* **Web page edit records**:
-*-*-

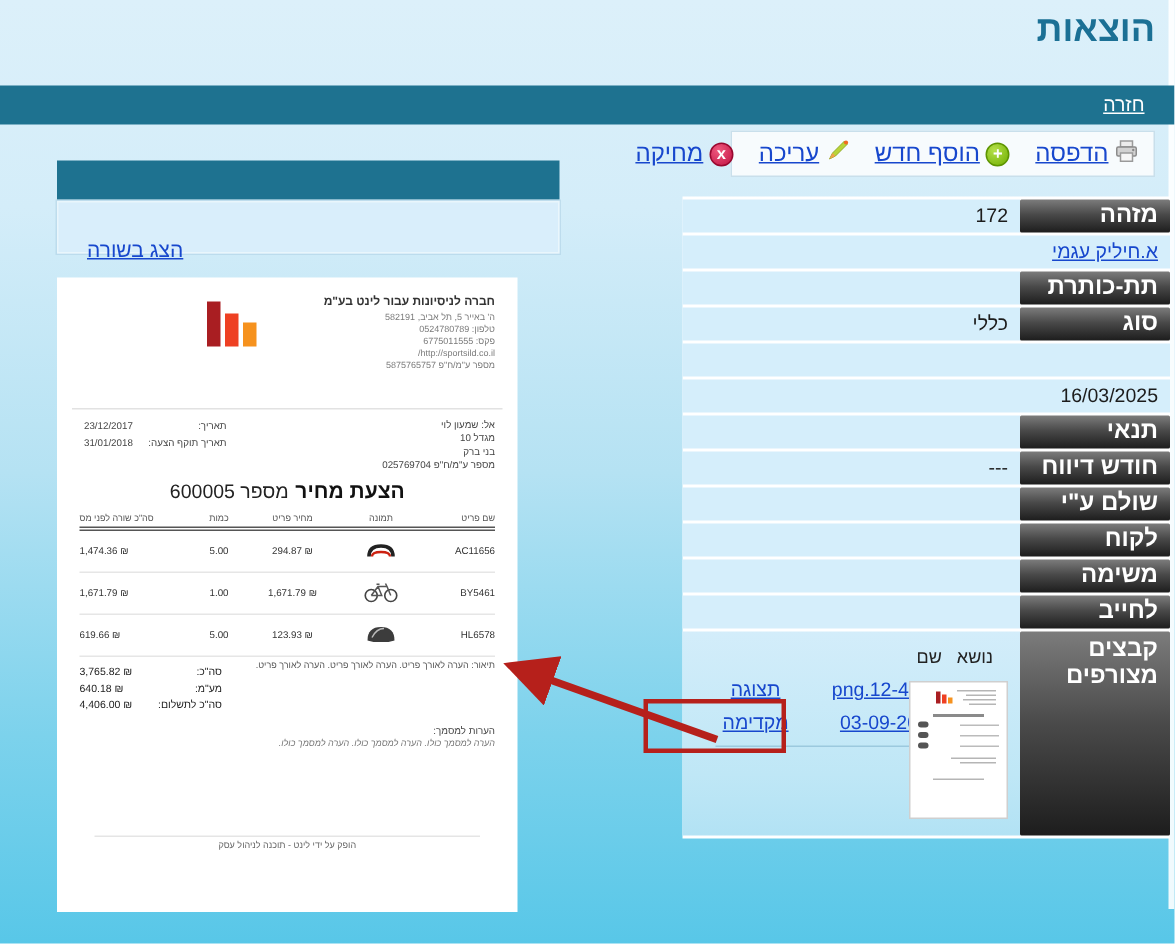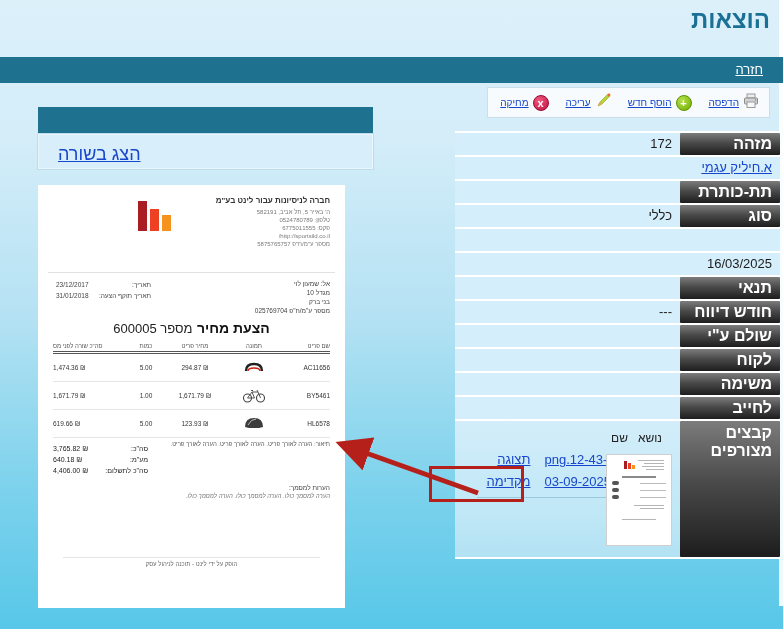--- a/index.html
+++ b/index.html
@@ -7,7 +7,7 @@
   body { font-family:"Liberation Sans","DejaVu Sans",sans-serif; overflow:hidden; }
   #screen { position:relative; width:783px; height:629px; overflow:hidden; direction:rtl;
             background:linear-gradient(180deg,#dcf0fa 0%,#d4edf9 22%,#b5e2f3 50%,#7cd2ec 78%,#58c7e8 100%); }
-  a { color:#1747cd; text-decoration:underline; cursor:pointer; }
+  a { color:#1747cd; text-decoration:underline; cursor:pointer;text-align:center; }
 
   
   .right-strip { position:absolute; top:0; right:0; width:4px; height:606px; background:rgba(255,255,255,.9); }

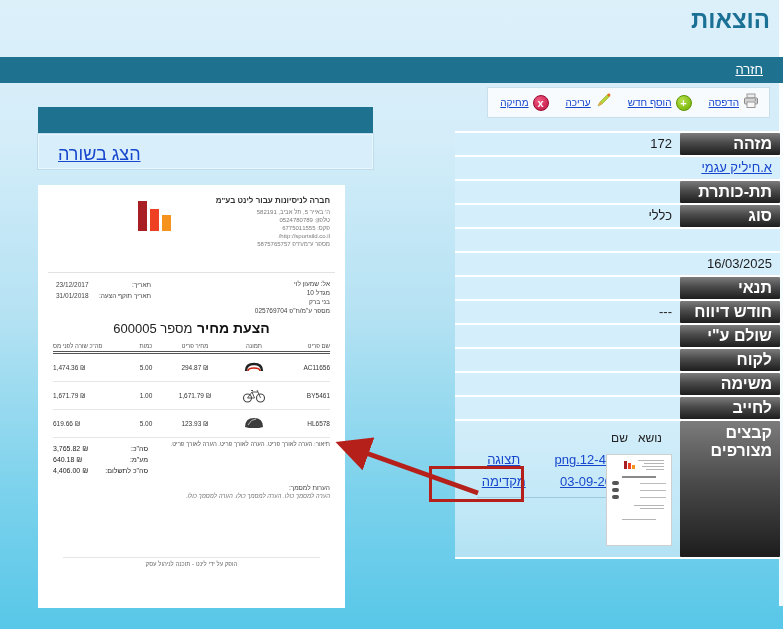--- a/index.html
+++ b/index.html
@@ -23,7 +23,7 @@
   .toolbar { position:absolute; top:87px; right:13px; width:283px; height:31px; background:#f7fbfd;
              border:1px solid #c9dfeb; display:flex; align-items:center; gap:17px; padding:0 10px; }
   .tool-btn { display:flex; align-items:center; gap:4px; font-size:13px; white-space:nowrap; }
-  .tool-btn a { font-size:10px; }
+  .tool-btn a { font-size:16px; }
   .icon-circle { width:16px; height:16px; border-radius:50%; display:flex; align-items:center; justify-content:center;
                  color:#fff; font-size:11px; font-weight:bold; line-height:16px; }
   .icon-add { background:radial-gradient(circle at 35% 30%,#b5e04a,#6fae00); border:1px solid #5d9400; }

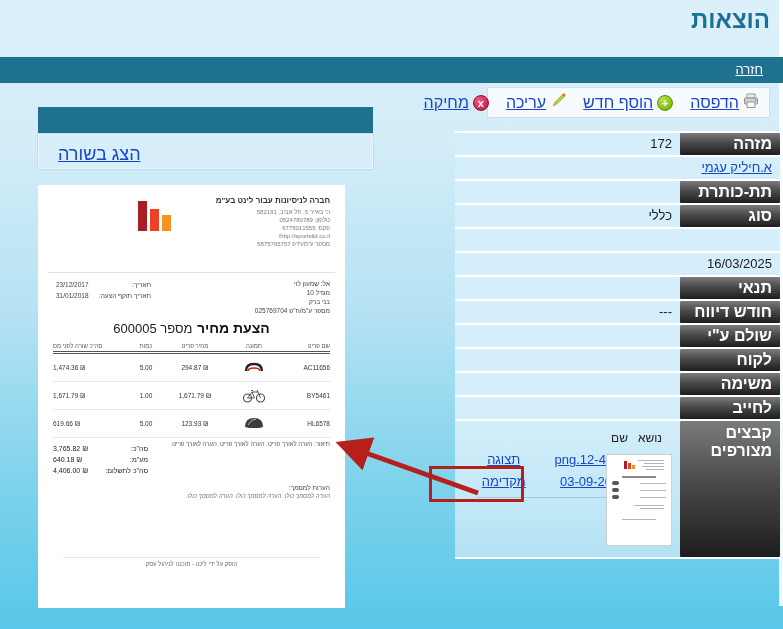--- a/index.html
+++ b/index.html
@@ -59,7 +59,7 @@
   .left-head-bar { position:absolute; top:107px; left:38px; width:335px; height:26px; background:#1e7290; }
   .show-inline-box { position:absolute; top:134px; left:38px; width:335px; height:35px; background:#d9eefb;
                      border:1px solid #e9f6fc; box-shadow:0 0 0 1px rgba(173,208,228,.55); }
-  .show-inline-box a { position:absolute; left:19px; top:9px; font-size:18px; }
+  .show-inline-box a { position:absolute; left:19px; top:23px; font-size:14px; }
 
   
   .doc { position:absolute; left:38px; top:185px; width:307px; height:423px; background:#ffffff; direction:rtl; }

-*-*-

Each line above starting at the one holding "background:linear-gradient(180deg,#dcf0fa 0%,#d4edf9 22%,#b5e2f3" and ending at the one holding "position:absolute; left:19px; top:9px;" should be set down exactly as it stands, both ends included, with no pictures.

             background:linear-gradient(180deg,#dcf0fa 0%,#d4edf9 22%,#b5e2f3 50%,#7cd2ec 78%,#58c7e8 100%); }
-  a { color:#1747cd; text-decoration:underline; cursor:pointer; }
+  a { color:#1747cd; text-decoration:underline; cursor:pointer;text-align:center; }
 
   
   .right-strip { position:absolute; top:0; right:0; width:4px; height:606px; background:rgba(255,255,255,.9); }

--- a/index.html
+++ b/index.html
@@ -23,7 +23,7 @@
   .toolbar { position:absolute; top:87px; right:13px; width:283px; height:31px; background:#f7fbfd;
              border:1px solid #c9dfeb; display:flex; align-items:center; gap:17px; padding:0 10px; }
   .tool-btn { display:flex; align-items:center; gap:4px; font-size:13px; white-space:nowrap; }
-  .tool-btn a { font-size:10px; }
+  .tool-btn a { font-size:16px; }
   .icon-circle { width:16px; height:16px; border-radius:50%; display:flex; align-items:center; justify-content:center;
                  color:#fff; font-size:11px; font-weight:bold; line-height:16px; }
   .icon-add { background:radial-gradient(circle at 35% 30%,#b5e04a,#6fae00); border:1px solid #5d9400; }

--- a/index.html
+++ b/index.html
@@ -59,7 +59,7 @@
   .left-head-bar { position:absolute; top:107px; left:38px; width:335px; height:26px; background:#1e7290; }
   .show-inline-box { position:absolute; top:134px; left:38px; width:335px; height:35px; background:#d9eefb;
                      border:1px solid #e9f6fc; box-shadow:0 0 0 1px rgba(173,208,228,.55); }
-  .show-inline-box a { position:absolute; left:19px; top:9px; font-size:18px; }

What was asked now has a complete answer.